A veces me atormentaba (pero el verbo es sin duda exagerado) esta idea de ser una especie de asceta innato. Durante los años de la crianza, mis padres sufrieron con aquello que incautos médicos calificaron como un insólito caso de anorexia precoz. Comer, para mí, ha sido siempre una especie de deber, un compromiso obligatorio que hay que cumplir con el cuerpo. Nunca logro acordarme de lo que comí el día anterior y es necesario que por la mañana, al mediodía y al anochecer, alguien me recuerde la hora de las comidas. Las raras veces en que no he tenido cocinera en la casa, no se me pasaba por la mente la idea de comer y tenía que instalar despertadores que me indicaran la hora de ir al restaurante para tragar almuerzo y cena. La palabra hambre, para mí, es una abstracción, no menos intangible que la noción de líneas asintóticas: asuntos paridos en el cerebro de los hombres, y quizá existentes, pero que no comparten la indudable certidumbre del dolor.

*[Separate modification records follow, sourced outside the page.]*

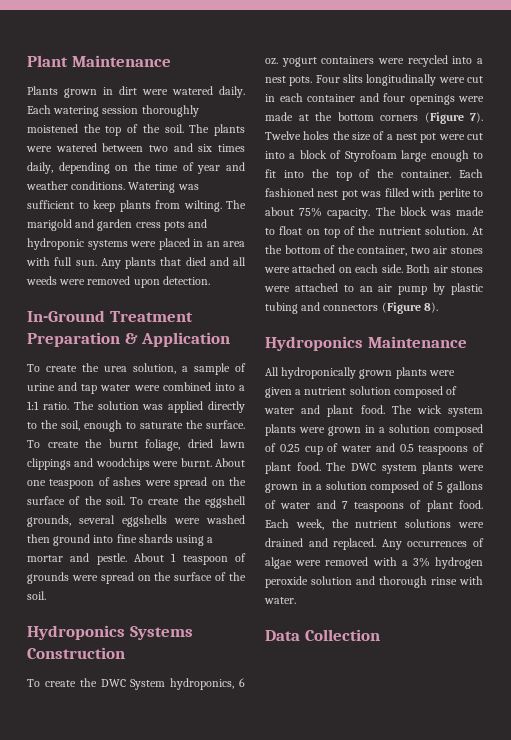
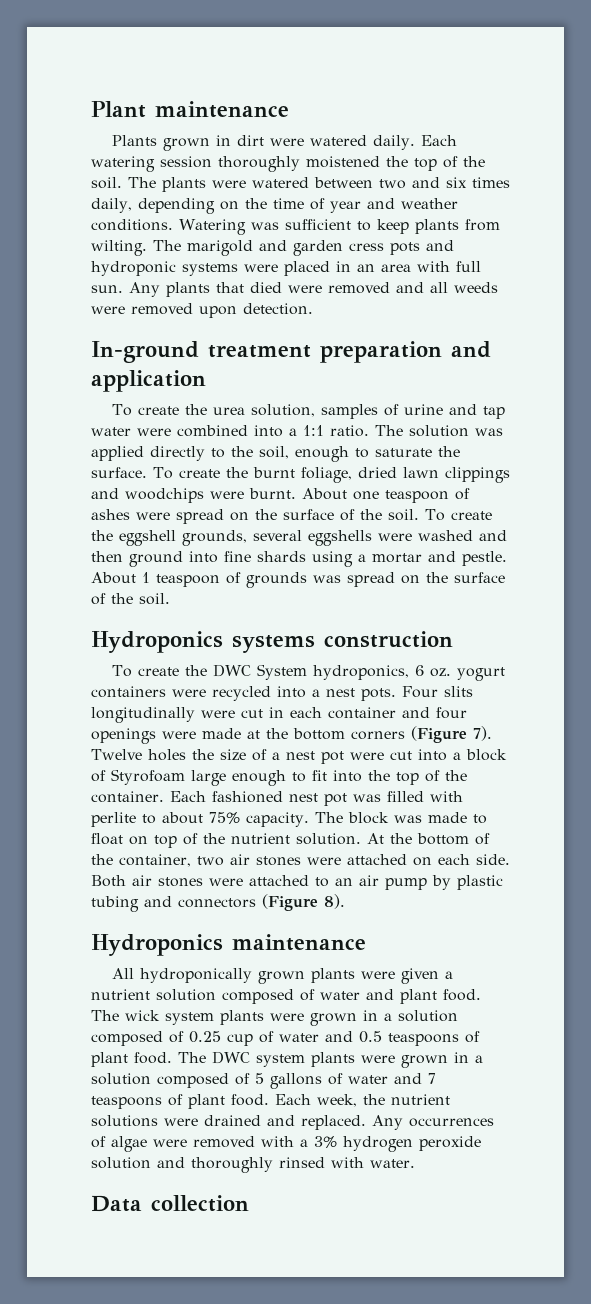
- Plant Maintenance
+ Plant maintenance
- Any plants that died and all weeds were removed upon detection.
+ Any plants that died were removed and all weeds were removed upon detection.
- In-Ground Treatment Preparation & Application
+ In-ground treatment preparation and application
- To create the urea solution, a sample of urine and tap water were combined into a 1:1 ratio.
+ To create the urea solution, samples of urine and tap water were combined into a 1:1 ratio.
- To create the eggshell grounds, several eggshells were washed then ground into fine shards using a mortar and pestle.
+ To create the eggshell grounds, several eggshells were washed and then ground into fine shards using a mortar and pestle.
- About 1 teaspoon of grounds were spread on the surface of the soil.
+ About 1 teaspoon of grounds was spread on the surface of the soil.
- Hydroponics Systems Construction
+ Hydroponics systems construction
- Hydroponics Maintenance
+ Hydroponics maintenance
- Any occurrences of algae were removed with a 3% hydrogen peroxide solution and thorough rinse with water.
+ Any occurrences of algae were removed with a 3% hydrogen peroxide solution and thoroughly rinsed with water.
- Data Collection
+ Data collection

Sí, porque del dolor poseo una percepción más clara. Tal vez a esto se debe mi completo rechazo a la anestesia y la incomprensión que tengo por los analgésicos. Es tan precaria nuestra condición humana, tan difícil de distinguir a veces de la de las plantas, que tengo al dolor por un tesoro, casi la única demostración de que estoy vivo. Nunca le tuve miedo al pinchazo de la aguja o al brotar de la sangre después de un movimiento poco diestro de la navaja barbera. Al contrario, estos raros momentos son para mí mementos de que existo. Nunca me escandalizó, por consiguiente, ese uso de los beatos tan estigmatizado por los iluministas, es decir, el cilicio.